A central idea in problem solving is the use of “concepts,” the fundamental general ideas on which other notions are built. In any subject, there are usually only a few basic concepts (sometimes expressed as formula) applied in a variety of ways. For example, basic concepts include limit of function in math, t-test in statistics, mole in chemistry, and liability in accounting. Identifying and deeply understanding key concepts, and developing an organizational structure to recall how they inter-relate, are essential to problem solving.

The “spiral of learning” occurs when basic concepts are used repeatedly to solve a variety of problems. The central concept is the core of the spiral, and various applications spin out from, and loop back to, that concept. Frequently re-visiting those basic concepts allows you to firmly fix them in your long-term memory, where they can be quickly recalled and applied.

Self-reflection questions

Do you:

  1. understand your own approach: strengths and weaknesses?
  2. focus on concepts to increase understanding, and as an organizational framework?
  3. learn material sequentially?
  4. look for the “spiral of learning”: repetition and expansion of basic concepts?
  5. develop a systematic, methodical approach, to talk yourself through each step?
  6. compute accurately, and (eventually) quickly?
  7. persist?
  8. get help when needed?

What is YOUR approach to quantitative problem solving?

Awareness of your attitudes and habits is a good starting point to see your strengths and areas to change. Take our Evidence-Based Components questionnaire to assess your approach.

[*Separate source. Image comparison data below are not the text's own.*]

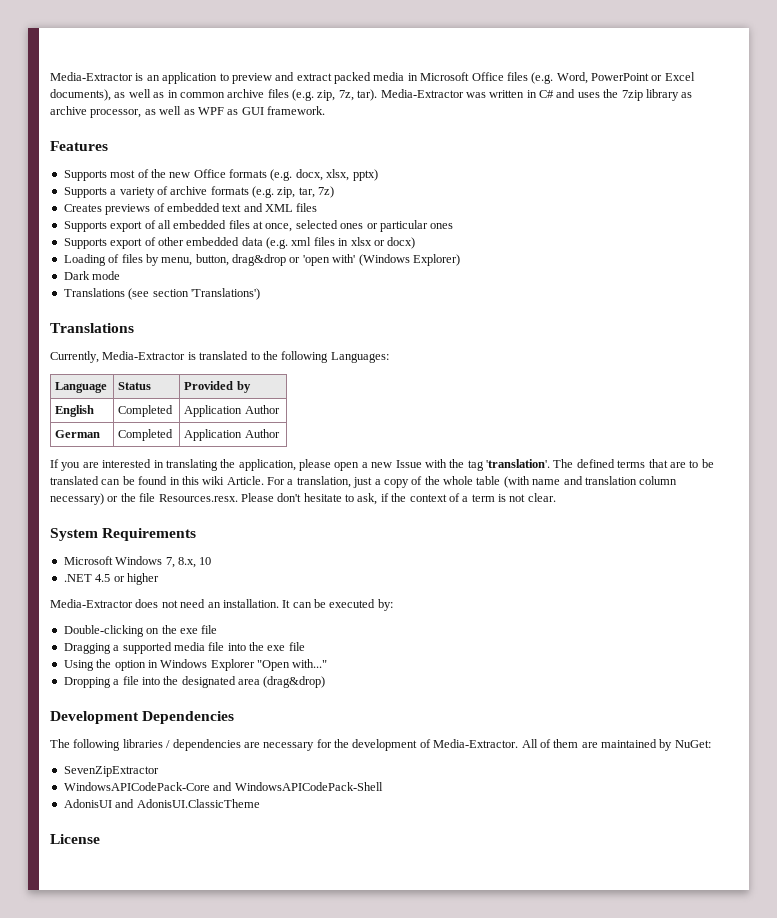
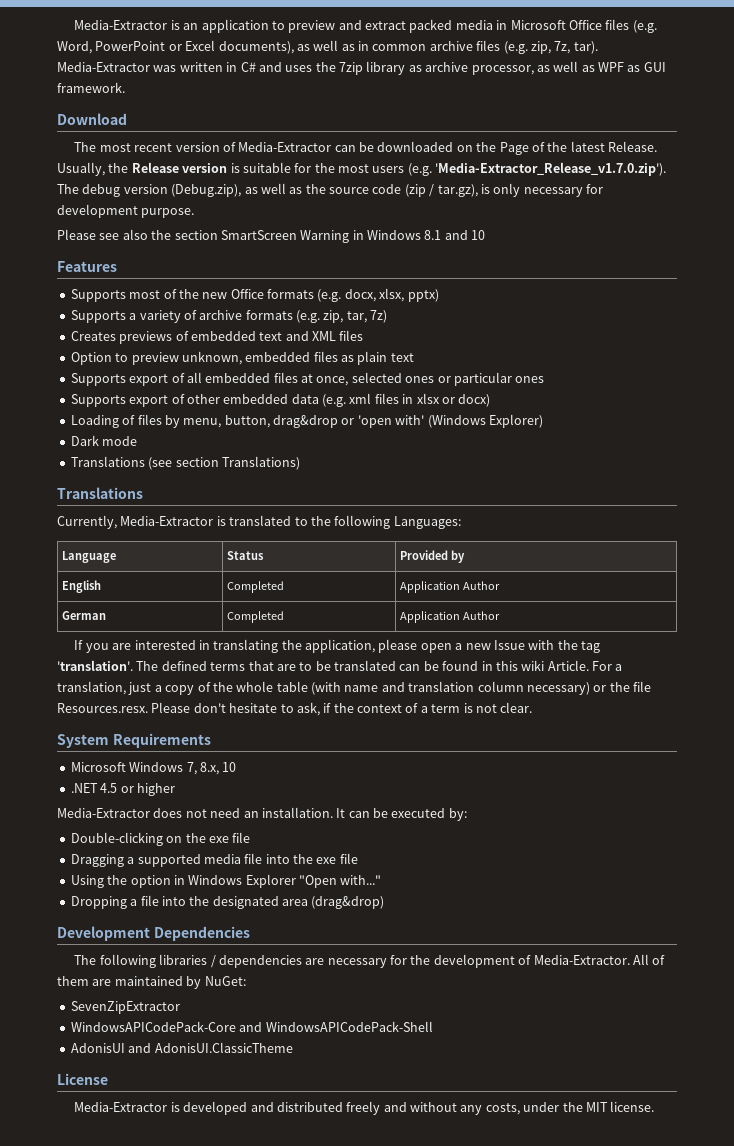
(325, 110) none -> [57,113,127,125] [74,141,658,155] [57,162,667,176] [57,183,603,197] [57,204,195,218] [57,229,486,243] // Download // The most recent version of Media-Extractor can be downloaded on the Page of the latest Release. Usually, the Release version is suitable for the most users (e.g. 'Media-Extractor_Release_v1.7.0.zip'). The debug version (Debug.zip), as well as the source code (zip / tar.gz), is only necessary for development purpose. // Please see also the section SmartScreen Warning in Windows 8.1 and 10
(318, 207) none -> [70,351,414,365] // Option to preview unknown, embedded files as plain text
[190,288,260,300] 'Translations') -> [221,456,300,470] Translations)
(100, 839) none -> [74,1101,655,1115] // Media-Extractor is developed and distributed freely and without any costs, under the MIT license.

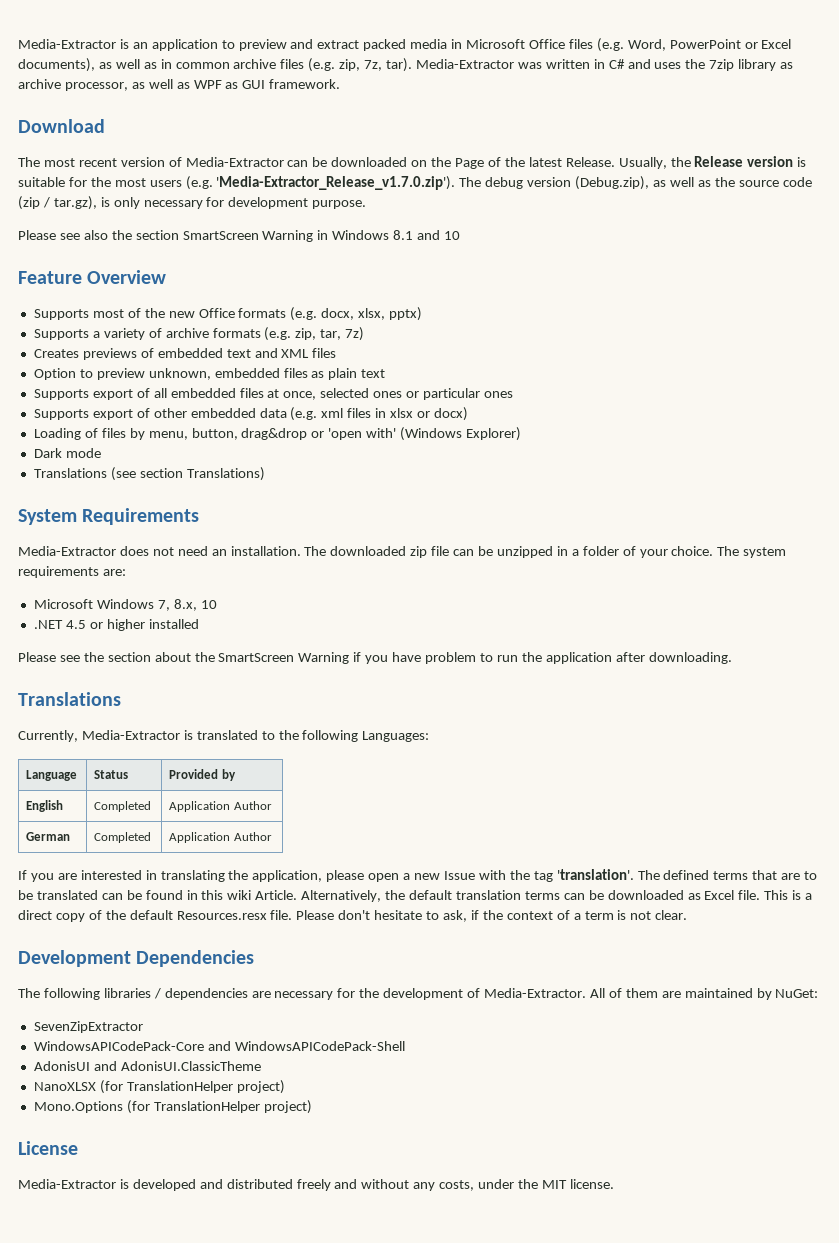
[57,261,117,272] Features -> [18,270,167,284] Feature Overview
(300, 463) none -> [18,508,200,525] [18,546,787,558] [18,566,126,578] [33,599,217,611] [33,619,199,631] [18,652,732,664] // System Requirements // Media-Extractor does not need an installation. The downloaded zip file can be unzipped in a folder of your choice. The system requirements are: // Microsoft Windows 7, 8.x, 10 // .NET 4.5 or higher installed // Please see the section about the SmartScreen Warning if you have problem to run the application after downloading.
[592,661,623,671] [57,681,651,695] [57,703,148,713] For a translation, just a copy of the whole table (with name and translation column necessary) or the file Resources.resx. -> [301,890,813,902] [18,910,293,922] Alternatively, the default translation terms can be downloaded as Excel file. This is a direct copy of the default Resources.resx file.
[57,733,211,748] [70,762,237,775] [70,783,175,796] [57,807,467,821] [70,832,251,846] [70,853,358,867] [70,874,382,888] [70,895,385,909] // System Requirements // Microsoft Windows 7, 8.x, 10 // .NET 4.5 or higher // Media-Extractor does not need an installation. It can be executed by: // Double-clicking on the exe file // Dragging a supported media file into the exe file // Using the option in Windows Explorer "Open with..." // Dropping a file into the designated area (drag&drop) -> (688, 915) none
(293, 1047) none -> [33,1080,285,1094] [33,1100,312,1114] // NanoXLSX (for TranslationHelper project) // Mono.Options (for TranslationHelper project)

Characteristics of expert problem-solvers

Characteristics of expert problem-solvers

1. Attitude characteristics

  • Optimistic: you believe in yourself (“I can do it!”)
  • Confident: the problem really does have a reasonable, but perhaps difficult, solution
  • Willing to persevere: you aim for a complete and well-reasoned solution, not an immediate or superficial one
  • Concern for accuracy in reading: you concentrate, re-read and paraphrase to increase understanding, and translate unfamiliar words or terms
  • Concern for accuracy in thinking: you work at a moderate to slow pace initially, perform operations carefully, check answers periodically, and draw conclusions at the end not part way through.

2. Skill characteristics

  • Systematic approach: you have a plan to follow, which
    • reduces the panic
    • allows you to monitor your thought processes
    • helps isolate errors in logic or computation
  • Sound knowledge of basic concepts, which you mentally organize so you can recall and apply them
  • Computational skill, at a good speed
  • Habit of vocalizing or “thinking aloud”: you talk yourself through all thoughts
    • how to start the problem
    • steps to break problems into parts
    • decisions
    • analyses
    • conclusions
  • Awareness of your own thought processes: What did I do or learn? How did I do or learn this? How effective was my process?
Typical characteristics of novice problem-solvers

Typical characteristics of novice problem-solvers

  1. You don’t believe that persistent analysis is essential, therefore your effort and motivation to persist is weak.
  2. You are careless in your reasoning.
  3. You don’t break problem into component parts and go step-by-step, therefore there are errors in logic and computation.
  4. You focus on individual details, and don’t see how details relate to concepts. Therefore, every problem feels new…how overwhelming!
  5. Formula-memorizing is the main strategy.
  6. You get behind in your learning, and then sequential learning is hampered.
  7. You lose confidence in your ability to solve problems, due to lack of success.
Strategies to improve problem solving skills

Strategies to improve problem solving skills

1.   Use time and resources effectively

  • Work on courses regularly: keep up so you can build on past knowledge (sequential learning), and get help quickly for difficulties.
  • Do all the questions assigned, rather than dividing questions among group members, as you will get more practice with the concepts your Professor expects you to know. Aim for accuracy, then speed. Start assignments at least a week ahead of the due date, so you have time for help if needed.
  • Use study groups to compare completed solutions to assigned problems. Teaching someone is a very effective learning and study technique.
  • Choose problems wisely: learn to apply a specific concept to solve a variety of related problems. Start with simpler ones, and work up. Identify the relevant concept and practice until you know when and how to apply it. You may not need to do all questions.
  • Set a time limit: attempt a new problem every 15-20 minutes. If you can’t complete a problem, check your “thinking strategies” and change to a new problem. Get help with the problems you couldn’t complete, at tutorial, etc.
  • Do some uncalculated solutions: If you are confident in your calculations-set up the solution but don’t finish the calculation.
  • Learn the necessary background and skills: find out from professor, course outline, etc. what the course involves and upgrade before the course begins if you don’t feel confident about the prerequisites.
  • Find and use help resources: use tutors, professors, TAs, friends, text, internet. For example: in accounting, economics, and finance texts, it is common to find examples that are quite similar to the problems at the end of the chapter. Work through the logic of the examples to develop a better understanding of how best to start the homework problems, if you run into trouble.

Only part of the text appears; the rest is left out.